Stability AI, the innovative startup renowned for the AI-powered art generator Stable Diffusion, has launched an open AI model designed to generate sounds and music, claiming it was exclusively trained on royalty-free recordings.
Dubbed Stable Audio Open, this generative model converts text descriptions (such as “Rock beat played in a treated studio, session drumming on an acoustic kit”) into recordings of up to 47 seconds. Training for the model involved approximately 486,000 samples sourced from free music libraries like FreeSound and the Free Music Archive.
Stability AI asserts that the model is versatile, capable of creating drum beats, instrumental riffs, ambient sounds, and “production elements” for various media including videos, films, and television shows. Additionally, it can be used to modify existing songs or transfer the style of one piece (e.g., smooth jazz) to another.
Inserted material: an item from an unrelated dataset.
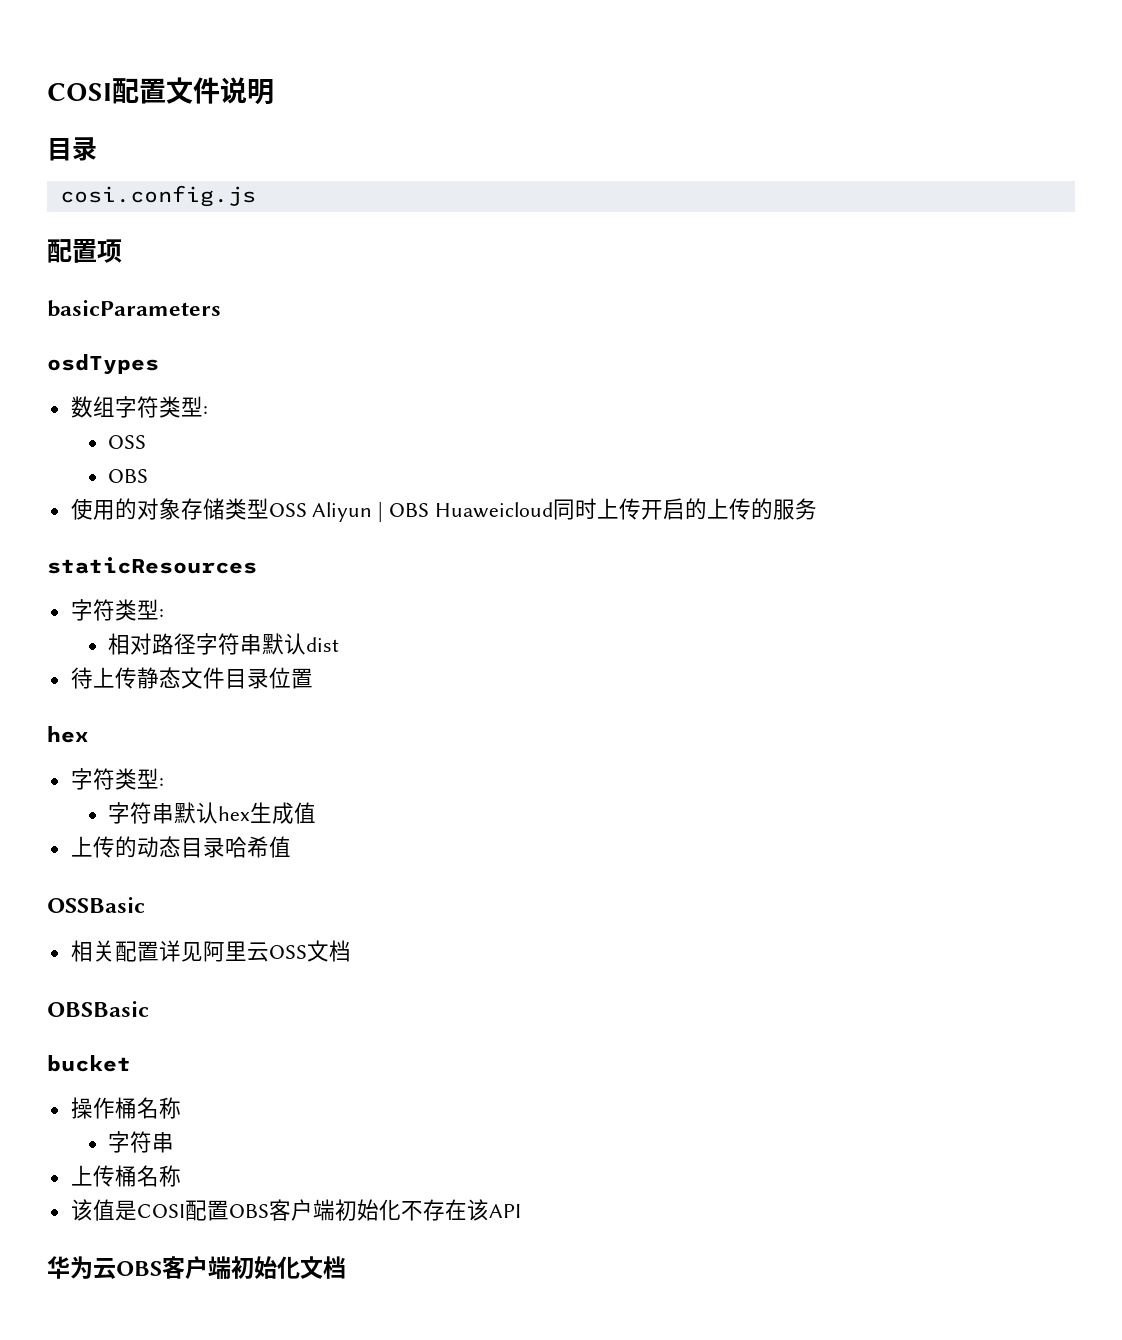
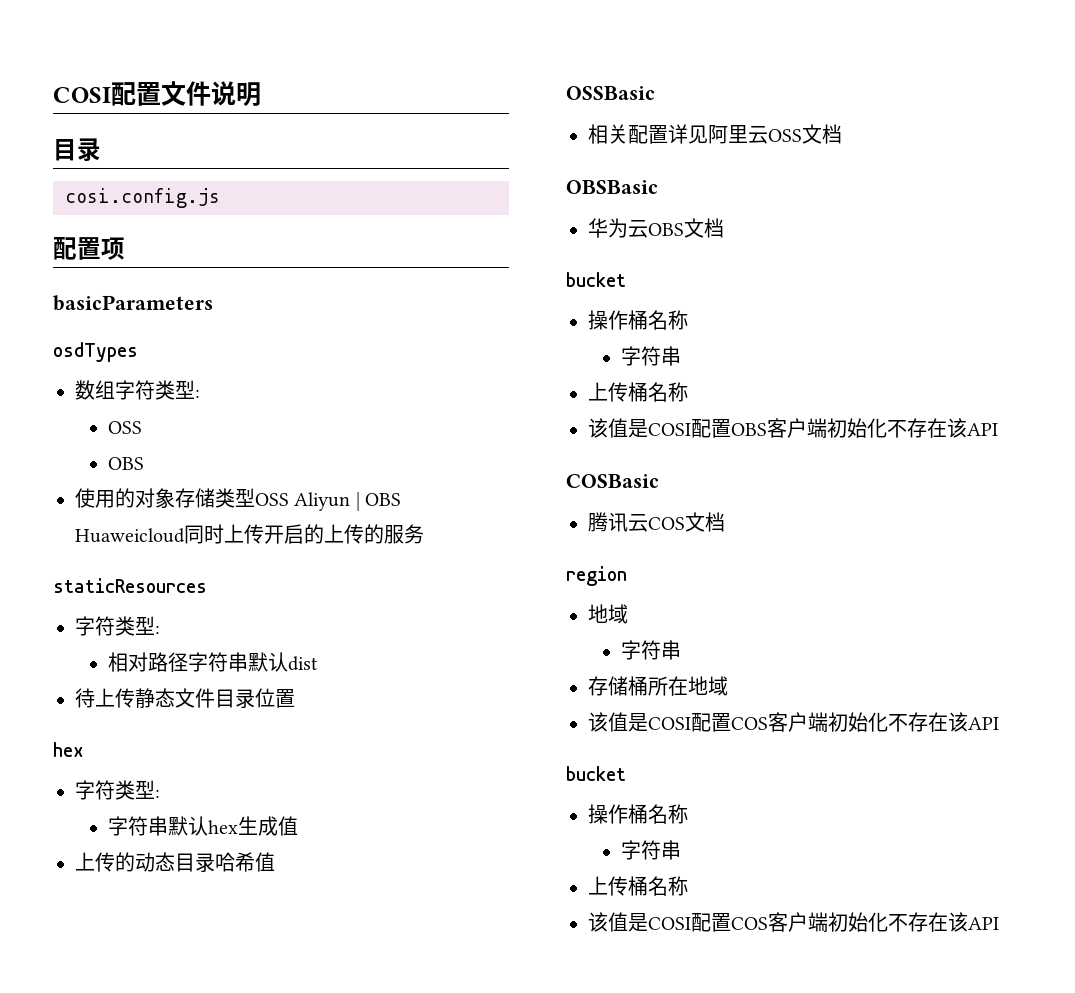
(149, 1009) none -> [588,218,724,238] // 华为云OBS文档
[47,1256,346,1280] 华为云OBS客户端初始化文档 -> [566,474,659,488] [588,512,725,532] [566,566,627,586] [588,604,628,624] [621,640,682,660] [588,676,728,696] [588,712,999,732] [566,766,626,781] [588,804,688,824] [621,840,682,860] [588,876,688,896] [588,912,999,932] COSBasic // 腾讯云COS文档 // region // 地域 // 字符串 // 存储桶所在地域 // 该值是COSI配置COS客户端初始化不存在该API // bucket // 操作桶名称 // 字符串 // 上传桶名称 // 该值是COSI配置COS客户端初始化不存在该API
“One significant advantage of this open-source release is the ability for users to fine-tune the model using their own custom audio data,” Stability AI elaborated on its corporate blog. “For instance, a drummer could refine the model with their own drum recordings to generate new and unique beats.”
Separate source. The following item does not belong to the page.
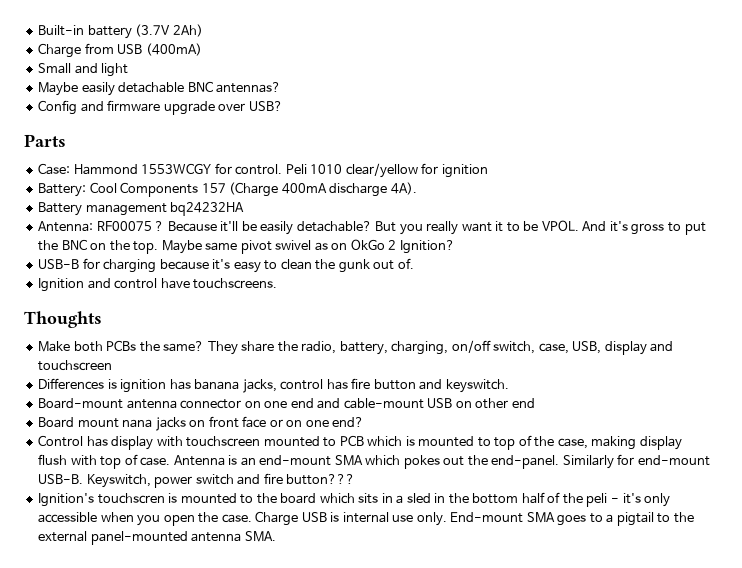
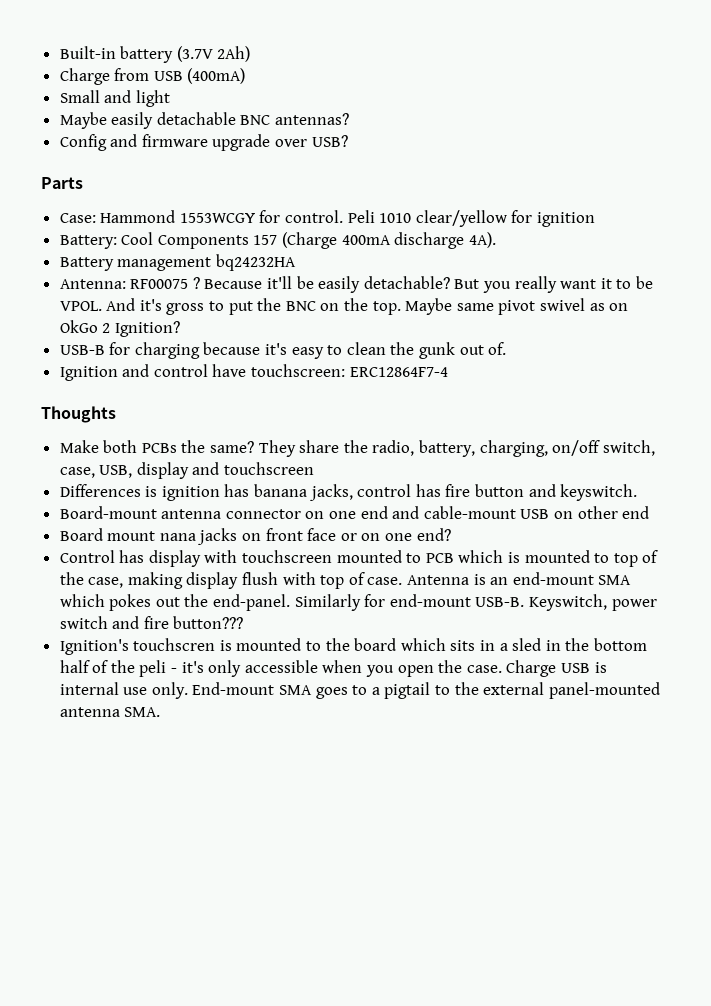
[193,278,278,289] touchscreens. -> [251,364,448,377] touchscreen: ERC12864F7-4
However, Stable Audio Open has some limitations. It is not designed to produce full songs, melodies, or vocals effectively. For those looking for such capabilities, Stability AI recommends its premium Stable Audio service.
Moreover, the use of Stable Audio Open for commercial purposes is prohibited by its terms of service. The model also exhibits performance disparities across different musical styles and cultures and struggles with descriptions in non-English languages—limitations that Stability AI attributes to the training data set.
“The training data may lack diversity, resulting in a model that doesn’t equally represent all cultures,” Stability AI acknowledges in the model’s description. “Consequently, the generated samples reflect these inherent biases.”
Stability AI, which has faced challenges in revitalizing its faltering business, recently made headlines when its VP of generative audio, Ed Newton-Rex, resigned over a dispute regarding the company’s stance on using copyrighted works to train generative AI models under the “fair use” doctrine. The release of Stable Audio Open appears to be a strategic move to counter this negative narrative, while concurrently promoting Stability AI’s premium offerings.